Civil servants have to get back to the office, says former senior Johnson aide
One of Boris Johnson’s former top aides has called for civil servants to get back to the office among warnings that “Whitehall is dead”.
Lord Eddie Lister said that government departments in Whitehall had “corridors of empty rooms” and that young civil servants would not be able to learn on the job like this.
Boris Johnson is set to lift the work from home advice on 19 July, however Number 10 said they would take a hands-off approach and leave employers to manage this.
Chancellor Rishi Sunak was more bullish on Friday, calling for office workers to return in droves in a bid to stimulate economic activity in central business districts.
Lister, who left Number 10 earlier this year, told the Sunday Telegraph that civil servants should also be urged to get back into the office as the current situation is “not sustainable”.

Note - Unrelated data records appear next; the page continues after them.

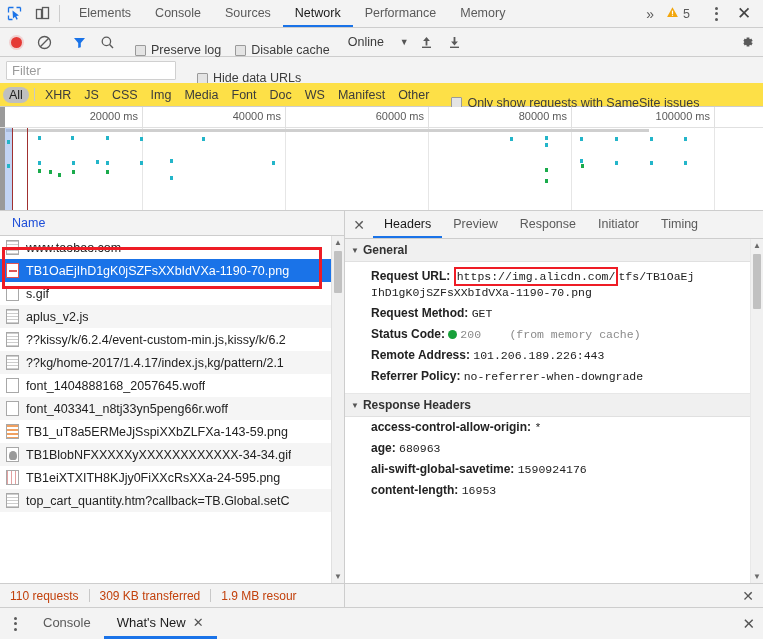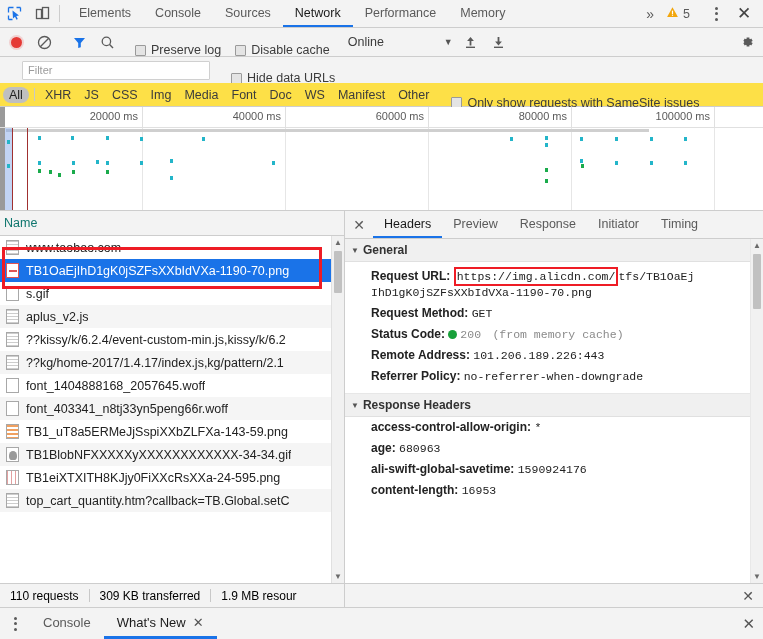"Online" .throttle { gap: 44px -> none }
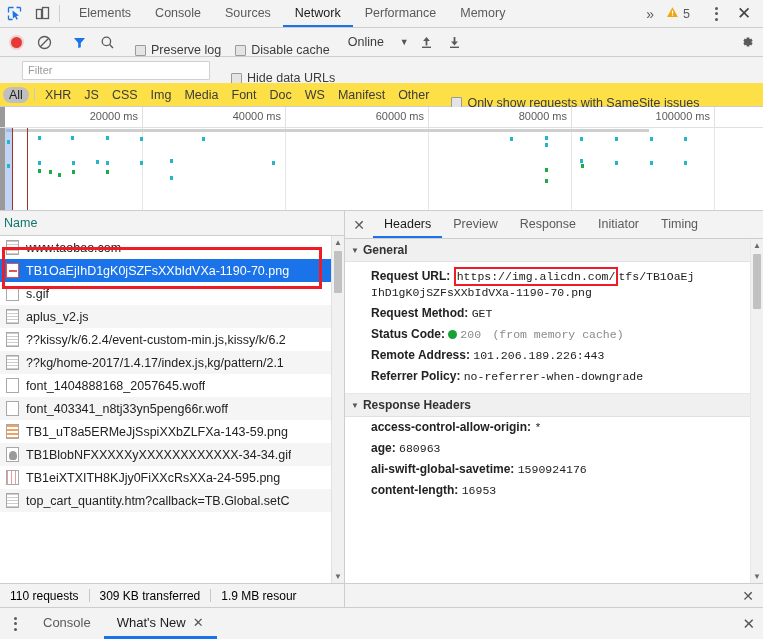"Filter" .filterinput { font-size: 11px -> 13px; margin-left: 20px -> 4px; width: 188px -> 170px }
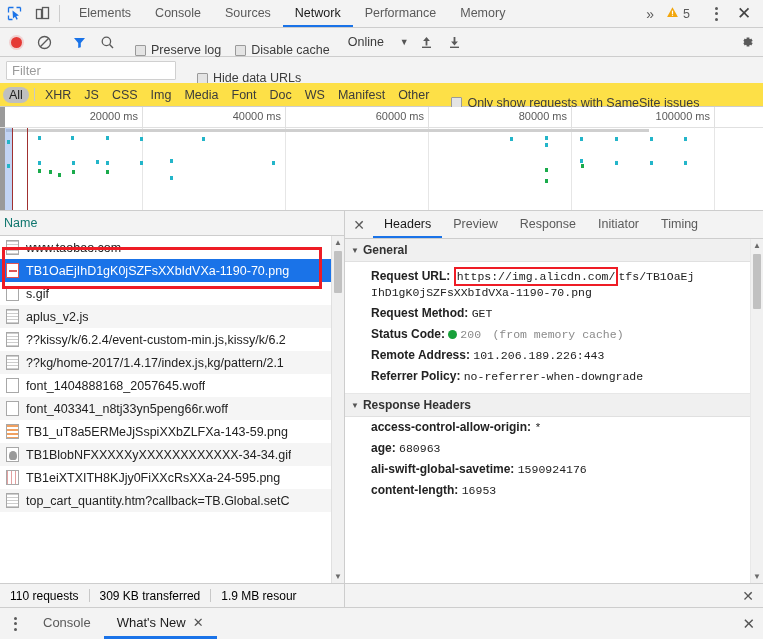"Name" .namehdr { color: #0f766e -> #1d4ed8; padding-left: 4px -> 12px }
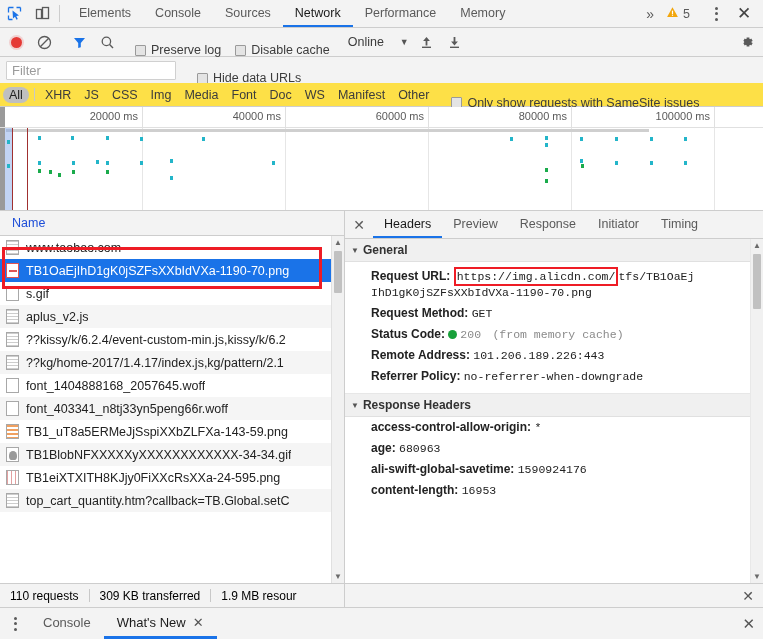"(from memory cache)" span.hval { margin-left: 8px -> 25px }
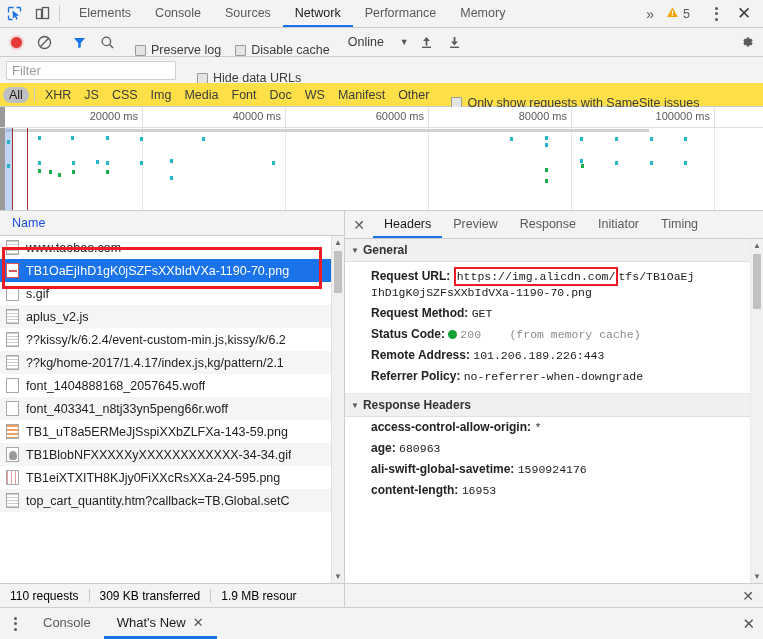"110 requests" .statusbar { color: #000000 -> #c2410c }
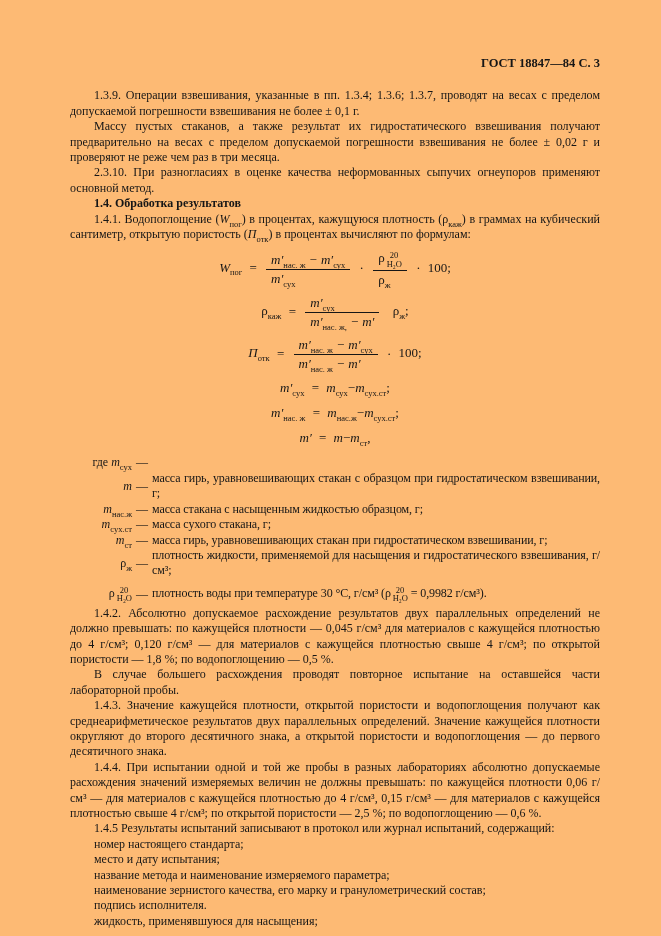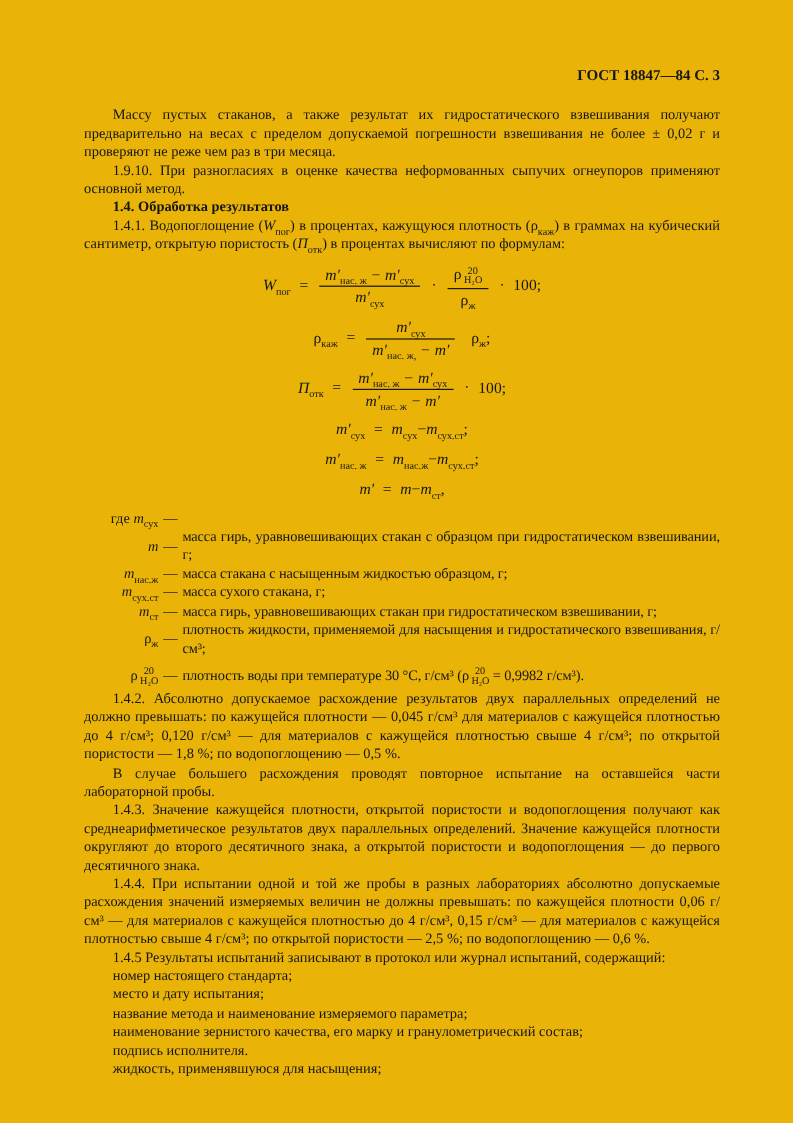"ГОСТ 18847—84 С. 3" .page { background: #eab308 -> #fdba74 }
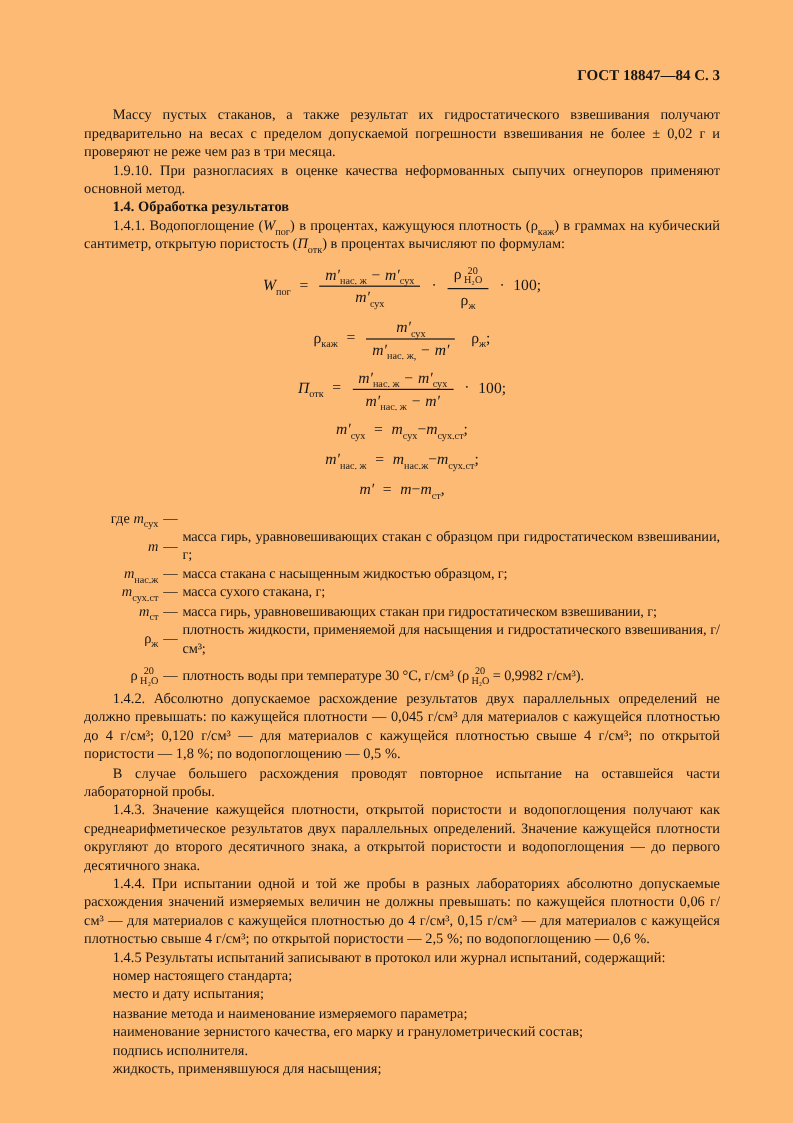"1.3.9. Операции взвешивания, указанные в" p.para { html: none -> <p>1.3.9. Операции взвешивания, указанные в пп. 1.3.4; 1.3.6; 1.3.7, проводят на весах с пределом допускаемой погрешности взвешивания не более ± 0,1 г.</p> }
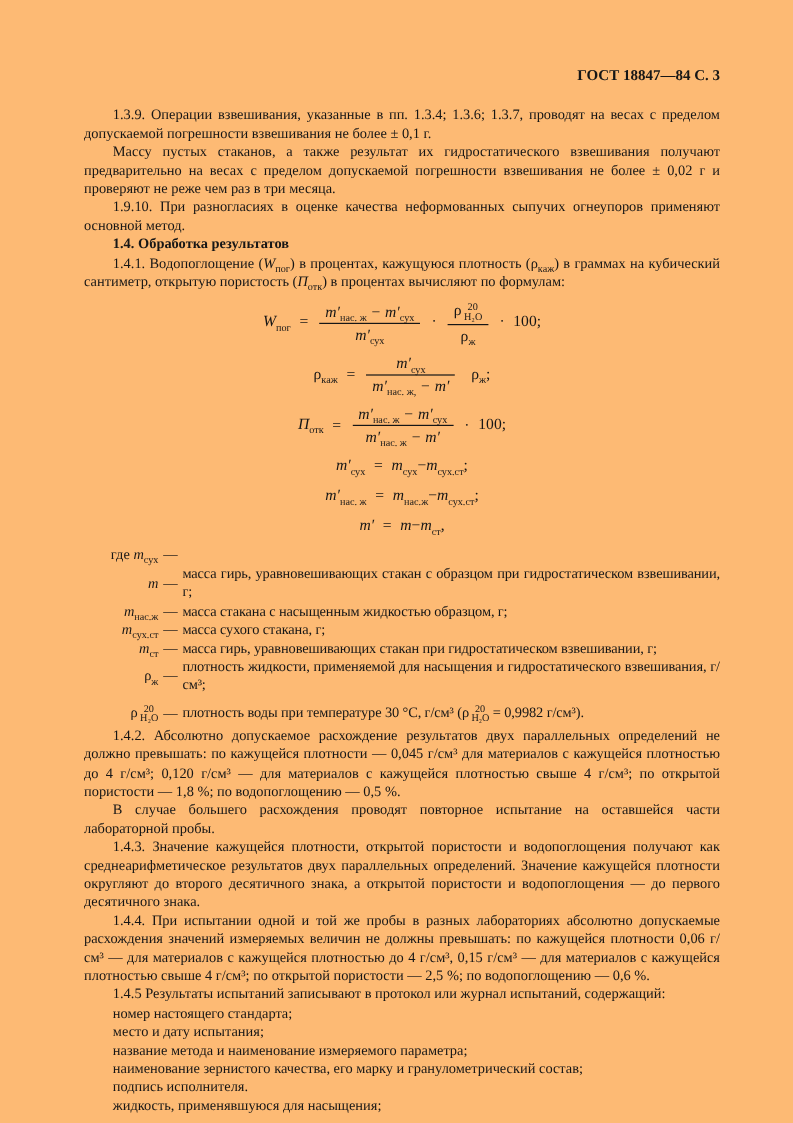"1.9.10. При разногласиях в оценке" p.para { text: 1.9.10 -> 2.3.10 }
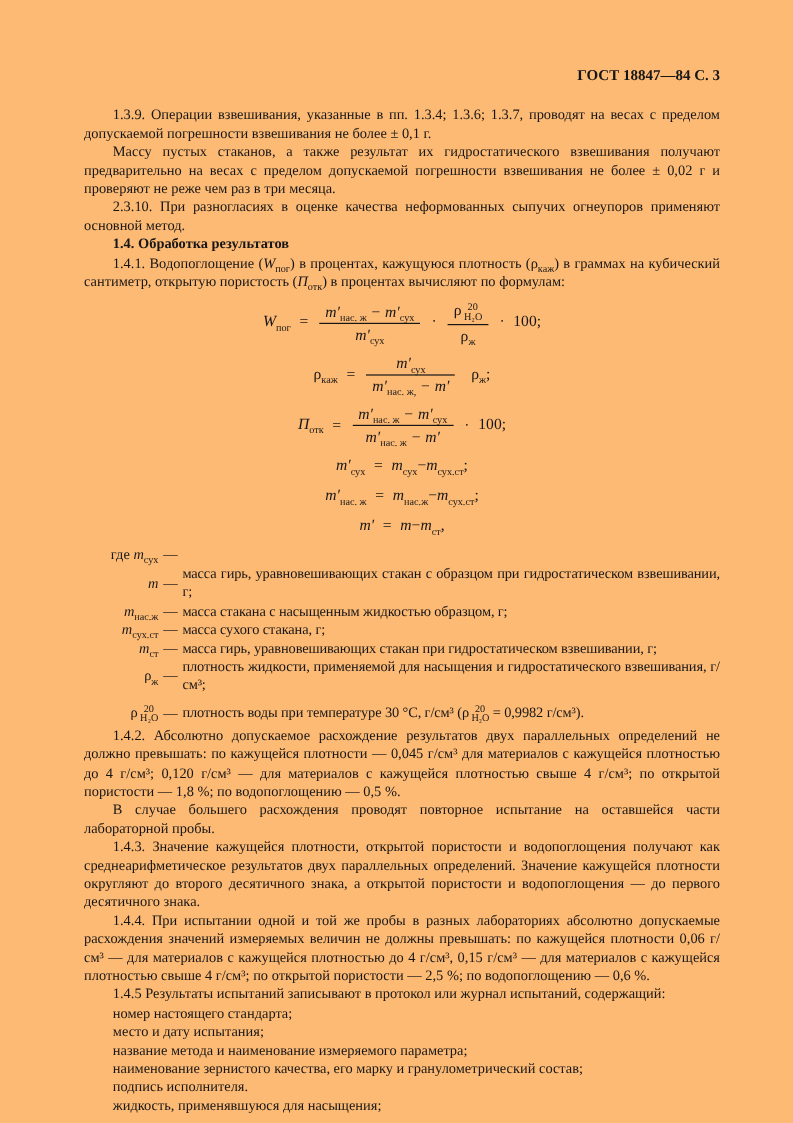"m′нас. ж− m′сух" .frac { text-align: center -> left }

He said that there had been very little work done by government departments to get workers back into the office.
“When I was in Downing Street, I often had to go and see ministers and I’d walk through corridors of empty rooms”, he said.
“That was the right thing to do at that time, but we’re past that time. People have got to get back.
“There is a problem in government that people are crammed in and obviously they’ve got to be spread out more. That can be done by working from home some of the time.”
Sunak said on Friday that working remotely and mostly through Zoom had been “not great” for those at the early stages of their careers.
“I think for young people, especially, that ability to be in your office, be in your workplace and learn from others more directly, is something that’s really important and I look forward to us slowly getting back to that,” he said.